Ci sono progetti che esulano, trascendono i contesti, le kermesse e i tempi di presentazione per restare nella cultura del progetto come esempi, sentieri tracciati nella definizione di un campo largo di riferimenti, riflessioni e azioni. È il caso di Melting Pottery, un processo-progetto educativo sviluppato dal dipartimento di Master in Design Studies di VCUarts Qatar con il prezioso contributo di Marco Bruno e Giovanni Innella, entrambi professori associati presso la stessa università.
CHE COS’È MELTING POTTERY
Il progetto esplora le identità culturali di studenti e docenti utilizzando tecnologie e tecniche di produzione. Melting Pottery si compone di tre fattori progettuali e produttivi che si integrano tra loro. La progettazione tradizionale, l’ingegnerizzazione computazionale e la fabbricazione digitale rappresentano le tre fasi integrate attraverso cui il progetto è stato concepito, si è evoluto e infine ha preso una forma ulteriormente espandibile. Si tratta di una collezione di vasi provenienti da i più vari contesti culturali e antropologici che riflettono una ricchezza di forme ancora vive nell’immaginario collettivo e in grado di attivare nuove narrazioni utilizzando questi oggetti come privilegiati catalizzatori espressivi. È un’esplorazione di territori differenti e lontani tenuti insieme dalla scelta di un oggetto-archetipo definito dal vaso. Ecco che questa forma-funzione primaria prende vita come uno spazio sospeso, ai confini del design e della vita, un luogo di tensione dove tutte le relazioni, i rapporti con gli oggetti sono capaci di creare un potenziale narrativo determinando un ambiente multiplo affermato unicamente da un senso di pluralità.
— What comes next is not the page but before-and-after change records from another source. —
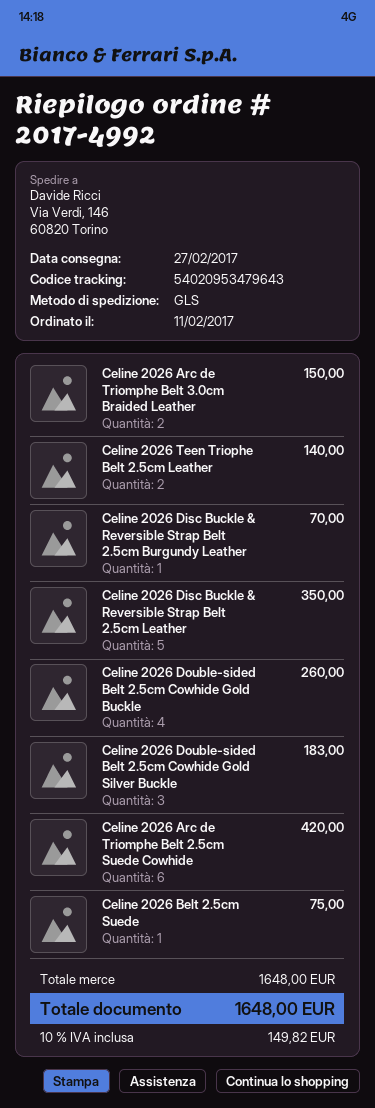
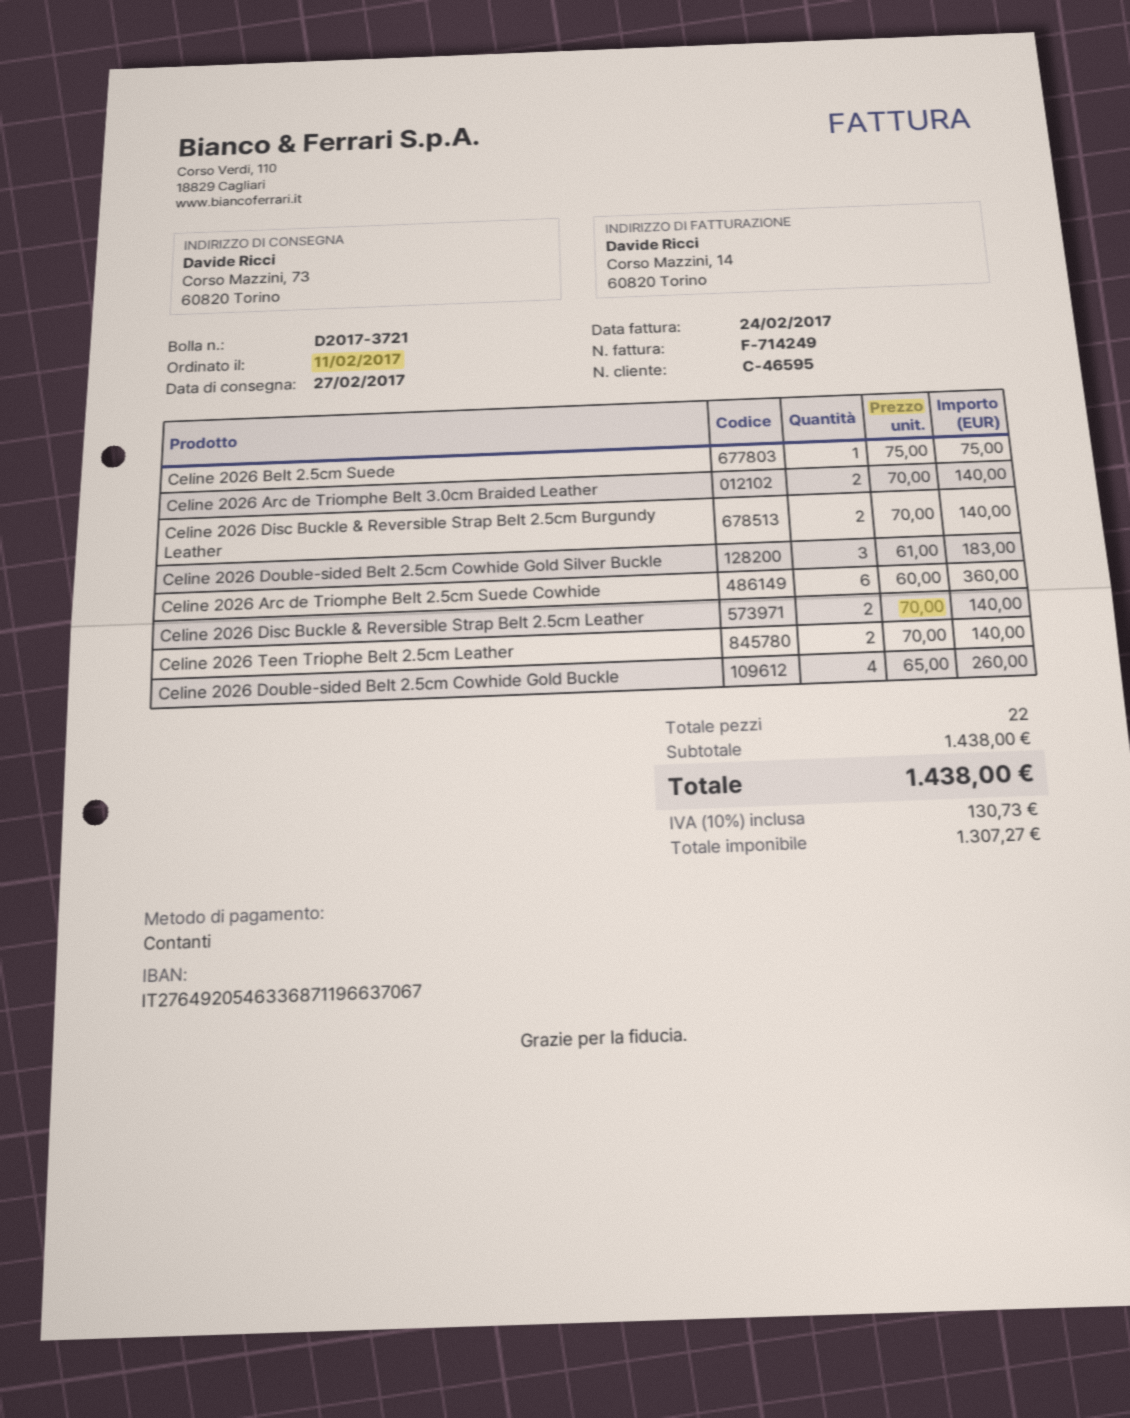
ship to: Via Verdi, 146, 60820 Torino -> Corso Mazzini, 73, 60820 Torino
Celine 2026 Arc de Triomphe Belt 3.0cm Braided Leather: 2 for 150.00 -> 2 for 140.00
Celine 2026 Disc Buckle & Reversible Strap Belt 2.5cm Burgundy Leather: 1 for 70.00 -> 2 for 140.00
Celine 2026 Disc Buckle & Reversible Strap Belt 2.5cm Leather: 5 for 350.00 -> 2 for 140.00
Celine 2026 Arc de Triomphe Belt 2.5cm Suede Cowhide: 6 for 420.00 -> 6 for 360.00
subtotal: 1648.00 -> 1438.00
tax: 10% = 149.82 -> 10% = 130.73
total: 1648.00 -> 1438.00

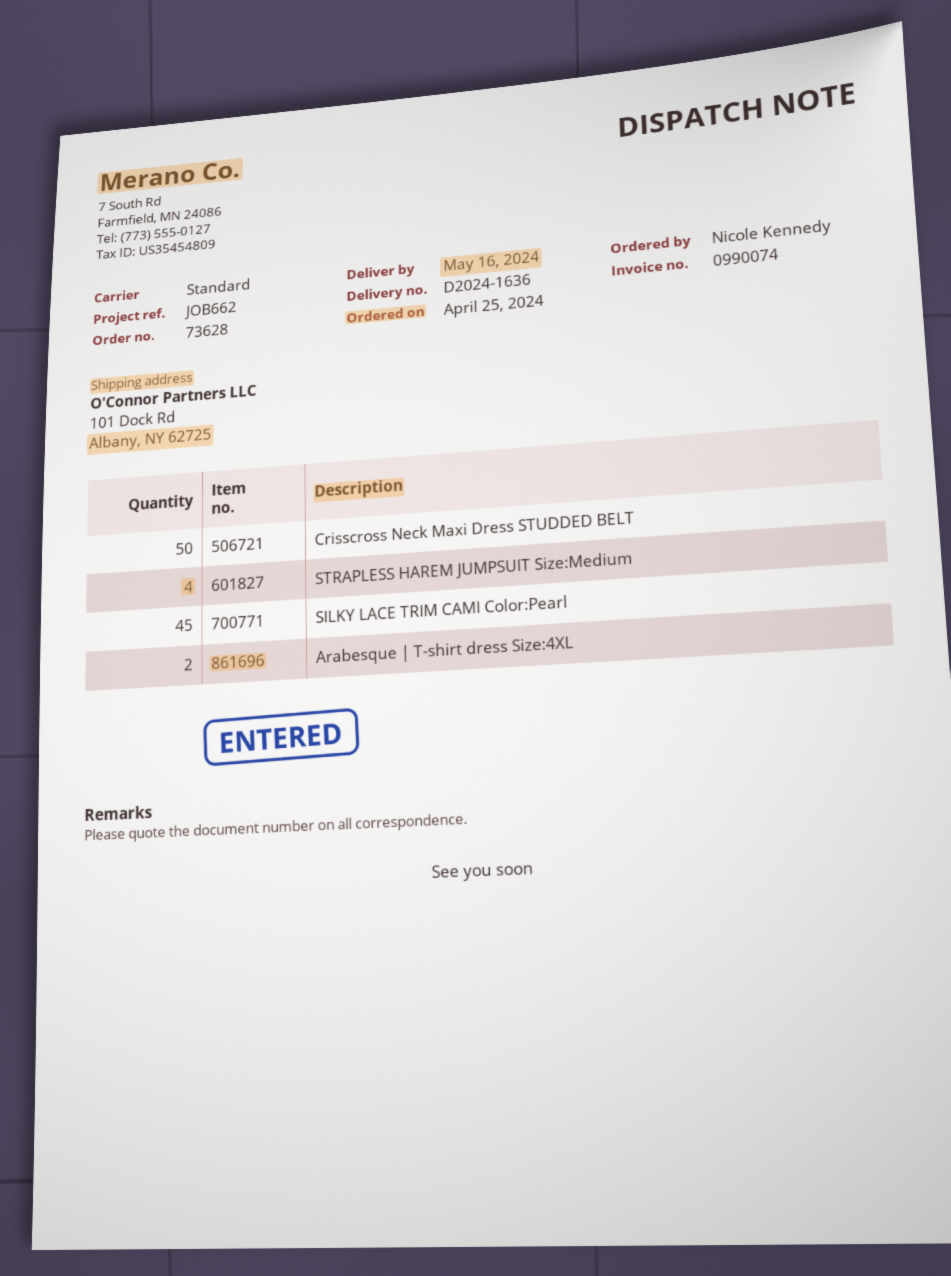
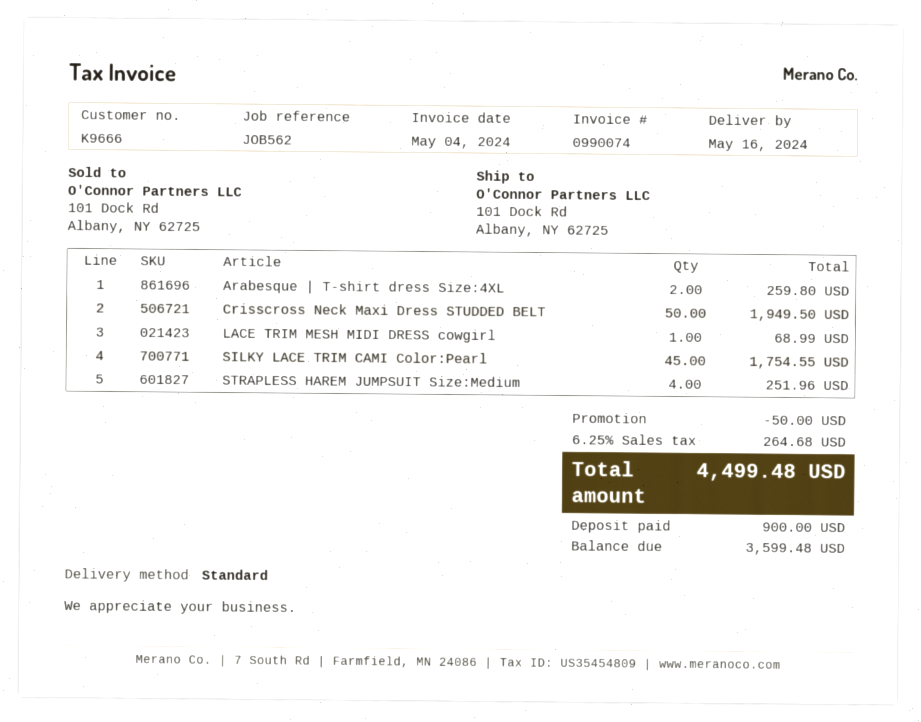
reference: JOB662 -> JOB562
LACE TRIM MESH MIDI DRESS cowgirl: none -> 1

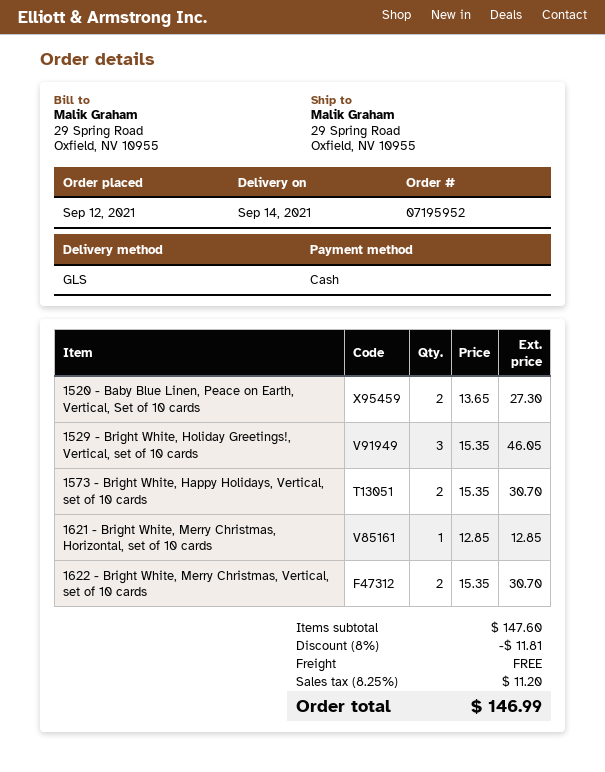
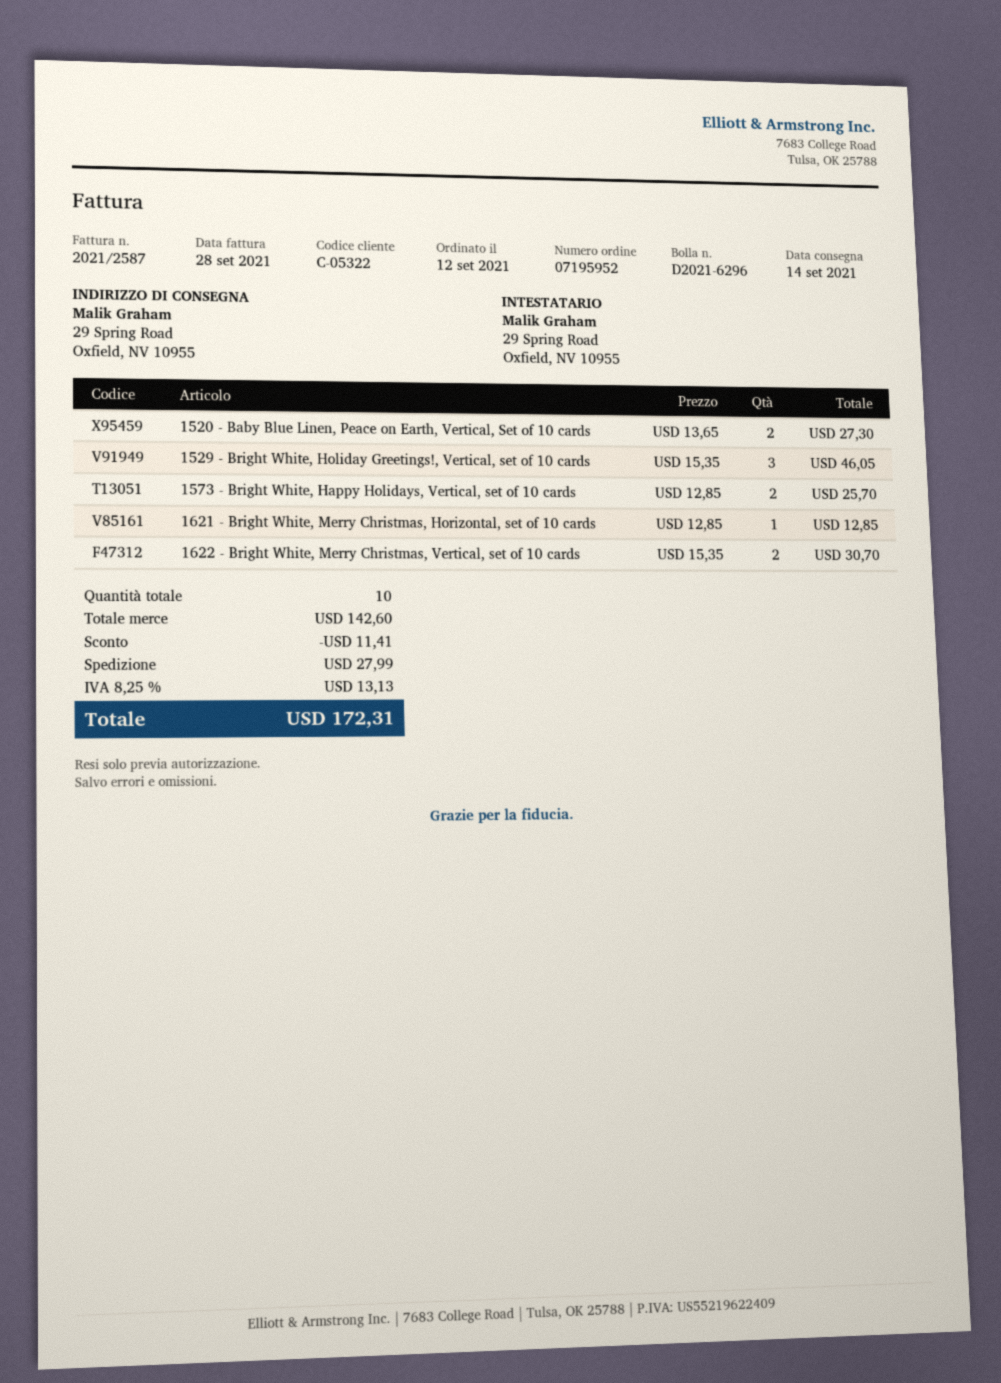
1573 - Bright White, Happy Holidays, Vertical, set of 10 cards: 2 x 15.35 = 30.70 -> 2 x 12.85 = 25.70
subtotal: 147.60 -> 142.60
discount: 11.81 -> 11.41
shipping: 0.00 -> 27.99
tax: 8.25% = 11.20 -> 8.25% = 13.13
total: 146.99 -> 172.31

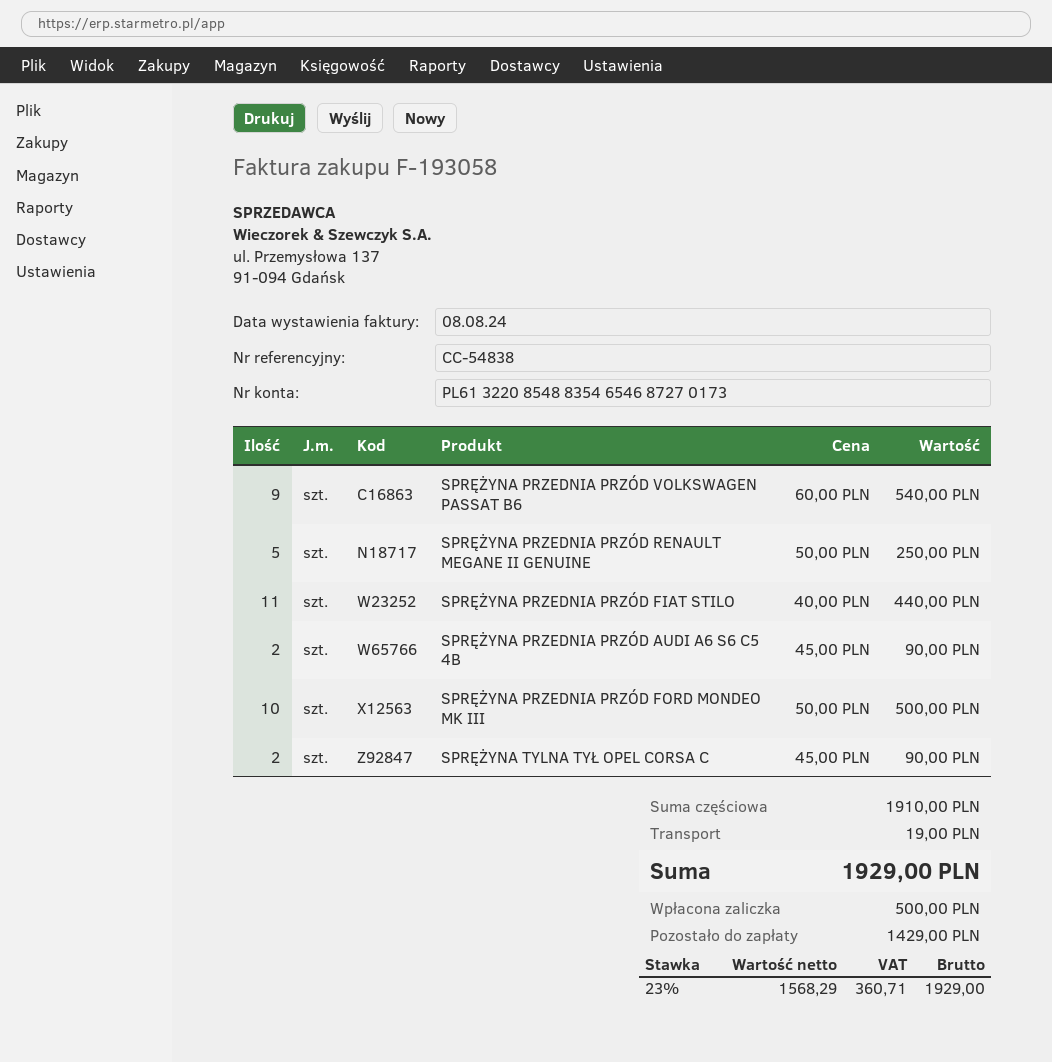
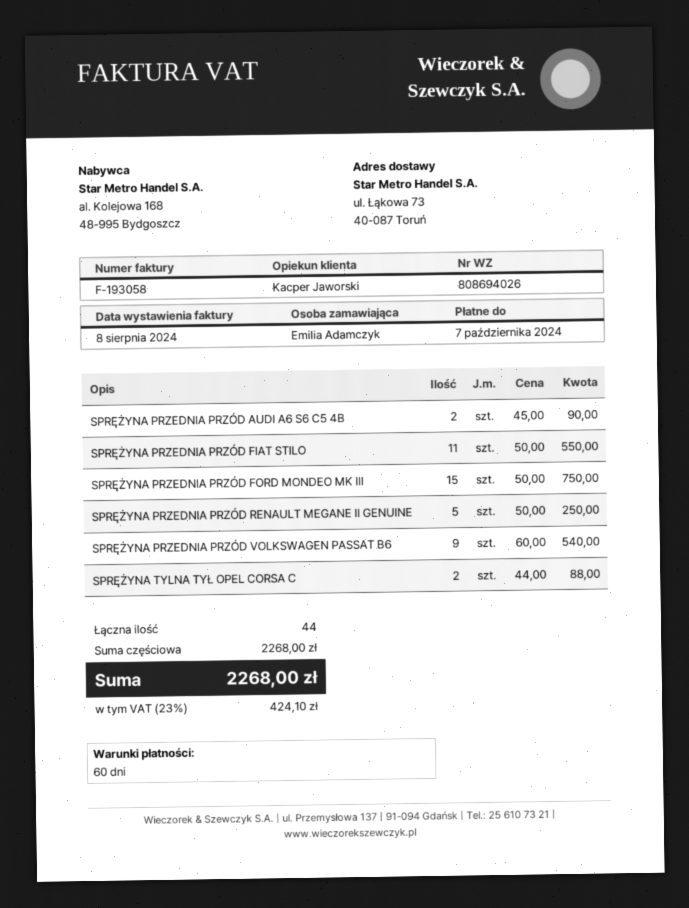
SPRĘŻYNA PRZEDNIA PRZÓD FIAT STILO: 11 x 40.00 = 440.00 -> 11 x 50.00 = 550.00
SPRĘŻYNA PRZEDNIA PRZÓD FORD MONDEO MK III: 10 x 50.00 = 500.00 -> 15 x 50.00 = 750.00
SPRĘŻYNA TYLNA TYŁ OPEL CORSA C: 2 x 45.00 = 90.00 -> 2 x 44.00 = 88.00
subtotal: 1910.00 -> 2268.00
shipping: 19.00 -> none
tax: 23% = 360.71 -> 23% = 424.10
total: 1929.00 -> 2268.00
La progettazione si proietta così in una dimensione allargata fatta di incroci disciplinari dove antropologia, letteratura, filosofia, arte, architettura disegnano una densità di possibili scenari, attivando le differenze e cooperando in vista di un potenziamento reciproco. La jarrah delle comunità palestinesi, la gargoulette adoperata in Tunisia, il fiasco di vino tipico dell’Europa meridionale, il bidone per il latte usato in Nord America, il mesob eritreo sono stati alcuni degli elementi di partenza utilizzati dagli studenti per definire i profili dei vasi, e per caratterizzare gli artefatti assecondando i propri riferimenti culturali.
DALLA CERAMICA AL DIGITALE
L’ibridazione di questi dati, materiali e analogici, con software parametrici ha definito alcuni paradigmi formali che permettessero ai vasi di essere divisi in due parti intercambiabili con quelle degli altri membri del gruppo. Grazie al contributo di Andrea Graziano, abile programmatore, la sezione mediana dei vasi è stata uniformata in modo da poter supportare molteplici incastri. Inoltre, una serie di modificatori parametrici ha permesso di prendere delle decisioni formali, aggiungendo caratteristiche che identificano ulteriormente i singoli vasi, facendoli assomigliare al giunco intrecciato delle ceste, o permettendo di aggiungere elementi grafici che possono ricordare la pezzatura delle mucche da latte, o le decorazioni tipiche di alcune parti dell’India, espandendo le possibilità a disposizione dei designer. La terza componente del progetto, che in realtà si intreccia con le due precedenti, è rappresentata dalla fabbricazione digitale. La stampante tridimensionale costruita dall’artigiano digitale, Bruno Demasi, opera estrudendo un sottile cilindro di argilla attraverso una trafila che si sposta seguendo le istruzioni fornite dal software parametrico. Per quanto tecnologicamente avanzata e precisa questa macchina possa essere, è il materiale a dettare i limiti degli angoli di curvatura e la struttura dei vasi, e a volte è indispensabile la manualità dell’artigiano per assistere la macchina e capire quando e come intervenire per evitare collassi o imperfezioni. Inoltre, la finalizzazione dei vasi prodotti dalla stampante richiede la produzione manuale dei fondi, di alcuni dettagli della connessione tra le metà e la rifinitura finale della superficie. Il risultato evidenzia la convergenza di molti fattori, che vanno dalla provenienza culturale di ciascun membro del gruppo, il calcolo computazionale, la robotizzazione, le proprietà dell’argilla, le abilità di programmazione e quelle manuali.
Melting Pottery rappresenta una buona pratica educativa in un contesto sperimentale in cui il design si propone come disciplina capace di generare nuove percezioni e interazioni sociali che liberino il valore degli oggetti dalla schiavitù del denaro e della loro funzione d’uso ed economica.
Il progetto è stato presentato nel giugno scorso nello spazio Rossana Orlandi di Milano durante la Design week, e precedentemente presso il MunLab di Cambiano e il Circolo del Design di Torino.